Actually, it's something of a double-hostage situation because the board has already blocked North Point outright. Because of a technicality buried in state law, the BPW has authority to prevent the sale because state bonds (long since repaid) were once used to help finance the original school. Yet the board has never actually put the sale of North Point on the agenda — a sore point with the Kamenetz administration which would like to make its case in an open meeting.

And while the project has produced its share of detractors, it also had the backing of a state agency (in this case, the Interagency Committee on School Construction), as well as the Baltimore County Council. Even most Republican elected officials from the Dundalk area don't seem particularly bothered by the North Point plan, which would allow the developer to create a shopping center, the Merritt Pavilion, in return for financing a new gym and theater and upgrading existing athletic fields. It's a win-win situation and far cheaper than renovating the school, not only promoting development in economically-challenged Dundalk but saving taxpayers millions of dollars.

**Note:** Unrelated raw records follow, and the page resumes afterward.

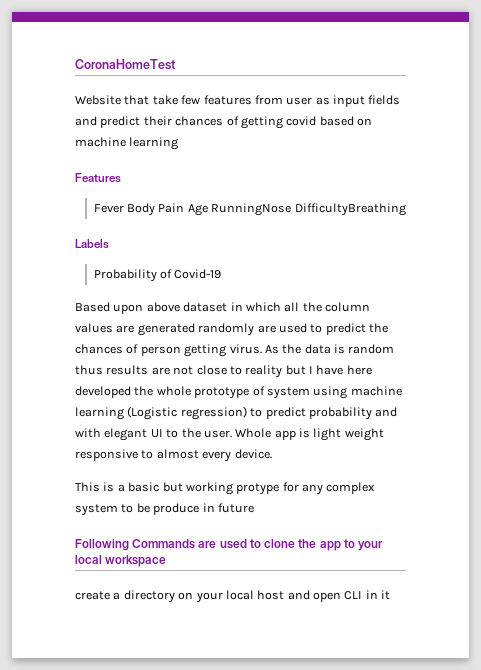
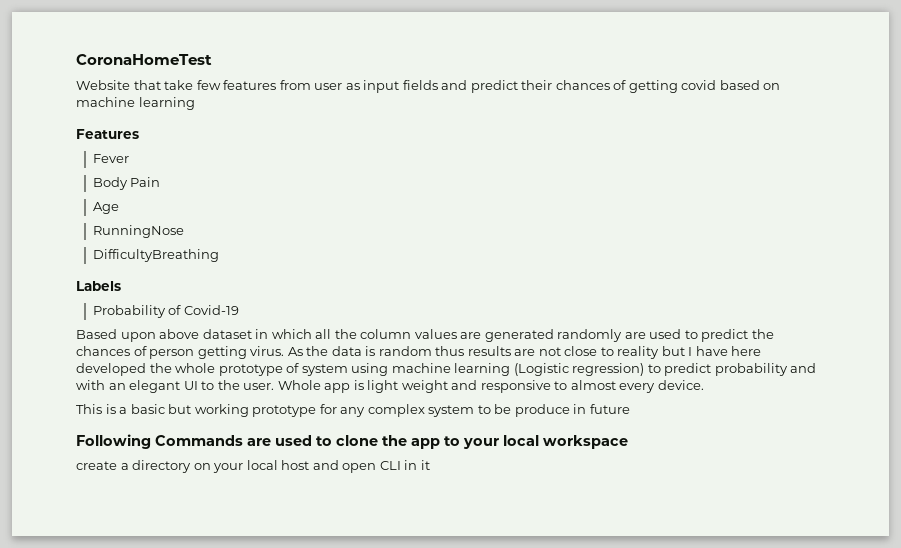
(124, 208) none -> (129, 158) //
(185, 208) none -> (161, 182) //
(208, 210) none -> (119, 208) //
(292, 209) none -> (184, 231) //
(101, 433) none -> [108,383,126,390] an
(384, 434) none -> [451,380,478,390] and
[236,483,280,495] protype -> [252,405,317,417] prototype

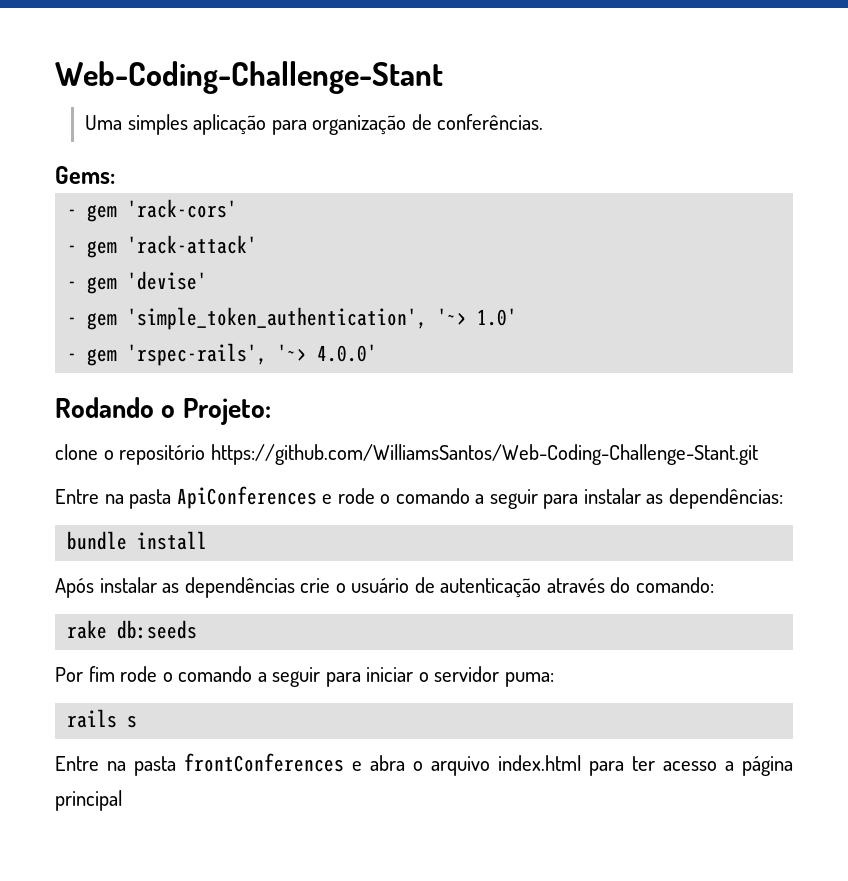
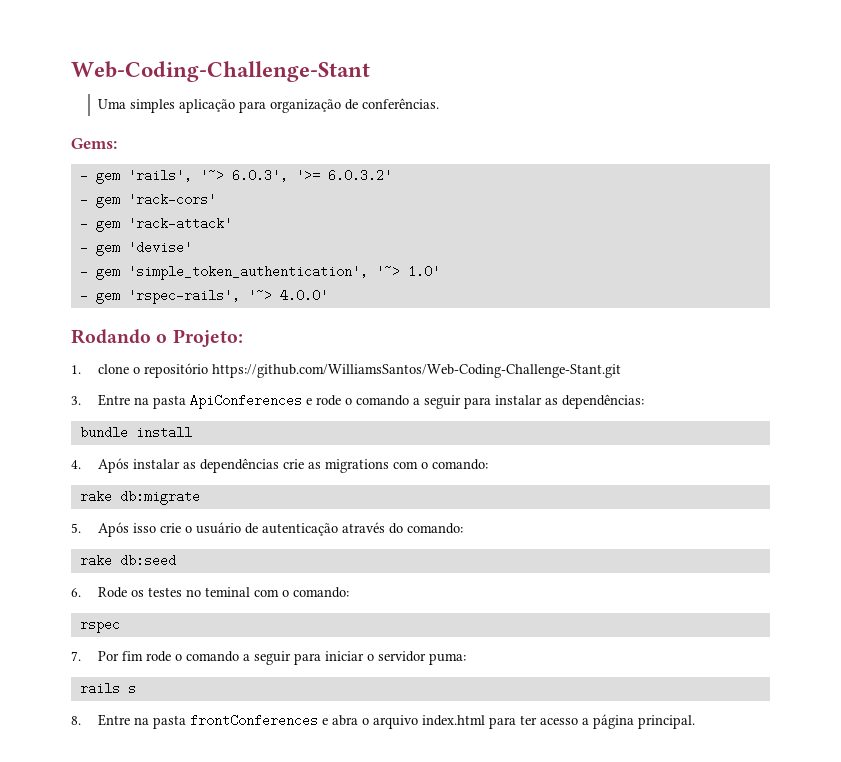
(115, 175) none -> [79,169,392,184] // - gem 'rails', '~> 6.0.3', '>= 6.0.3.2'
(271, 411) none -> [71,365,81,374] 1.
(758, 454) none -> [71,396,81,405] 3.
(208, 540) none -> [71,460,81,469] 4.
(331, 585) none -> [308,459,489,473] [79,490,200,505] [71,522,182,537] as migrations com o comando: // rake db:migrate // 5. Após isso crie
[117,620,198,639] db:seeds // -> [119,554,176,567] [71,587,350,598] [79,618,120,633] [71,651,81,661] db:seed // 6. Rode os testes no teminal com o comando: // rspec // 7.
(138, 721) none -> [71,716,81,725] 8.
[55,790,122,811] principal -> [638,715,696,729] principal.

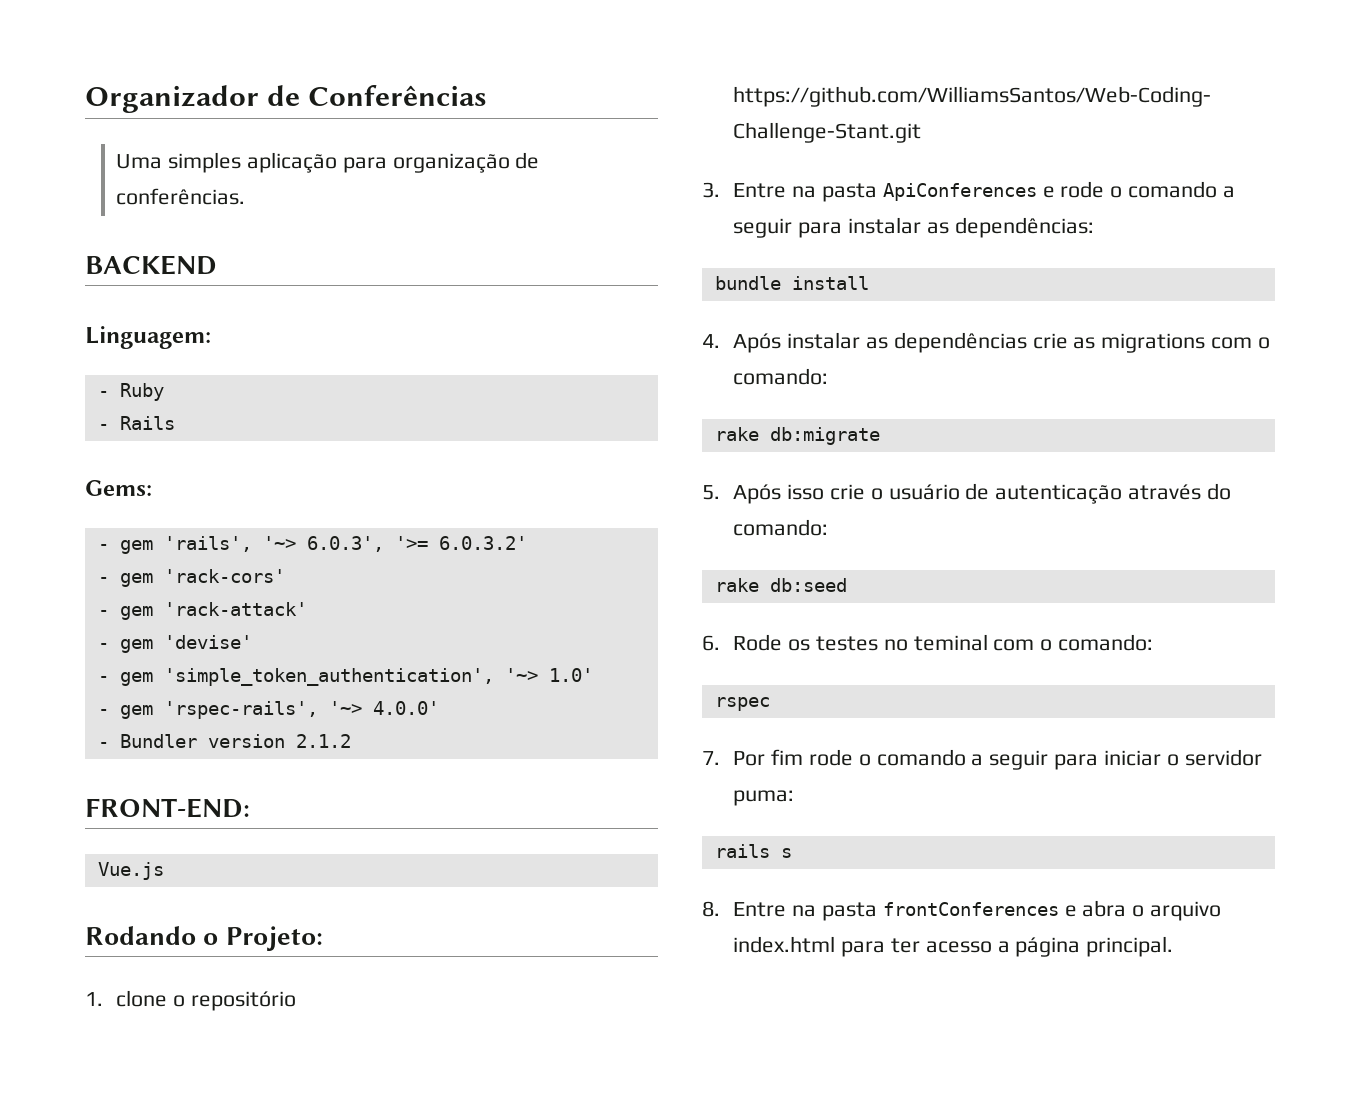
[71,61,370,82] Web-Coding-Challenge-Stant -> [85,85,488,113] Organizador de Conferências
(440, 103) none -> [85,255,217,275] [85,326,211,349] [97,383,164,401] [97,416,175,430] // BACKEND // Linguagem: // - Ruby // - Rails
(328, 295) none -> [97,734,351,748] [85,798,250,818] [97,862,164,880] // - Bundler version 2.1.2 // FRONT-END: // Vue.js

Yet Messrs. Hogan and Franchot have instead left that project in limbo. They've similarly vowed to hold up $10 million in school construction money for Baltimore County unless funds are sunk into temporary window air conditioners for schools. Students, Dundalk residents, horse enthusiasts — the list of the governor's Baltimore County victims is growing and can't be offset by his handing out trophies at Boordy Vineyards. And for what? Are the governor and comptroller worried that Mr. Kamenetz could beat one of them in 2018?

Enough is enough. Baltimore County residents don't deserve two more years of petty dictates from a board that's supposed to be overseeing state government contracts, not dispensing political paybacks. If members of the Board of Public Works object to an equestrian center or a North Point recreation complex, let the projects be debated with public input and then voted up or down. Denying average, ordinary Marylanders like the veterans served by Saratoga WarHorse access to worthwhile public facilities over a political spat crosses a line.

In the 46-year history of Program Open Space, which is aimed exclusively at financing local parks, open spaces and conservation, no Baltimore County request has ever been turned down, no matter the party affiliation of the governor or county executive. Mr. Hogan has thus set a troubling precedent that strongly suggests the kind of small-minded politics voters profess to hate has sunk its barbs into Maryland like a horse tick.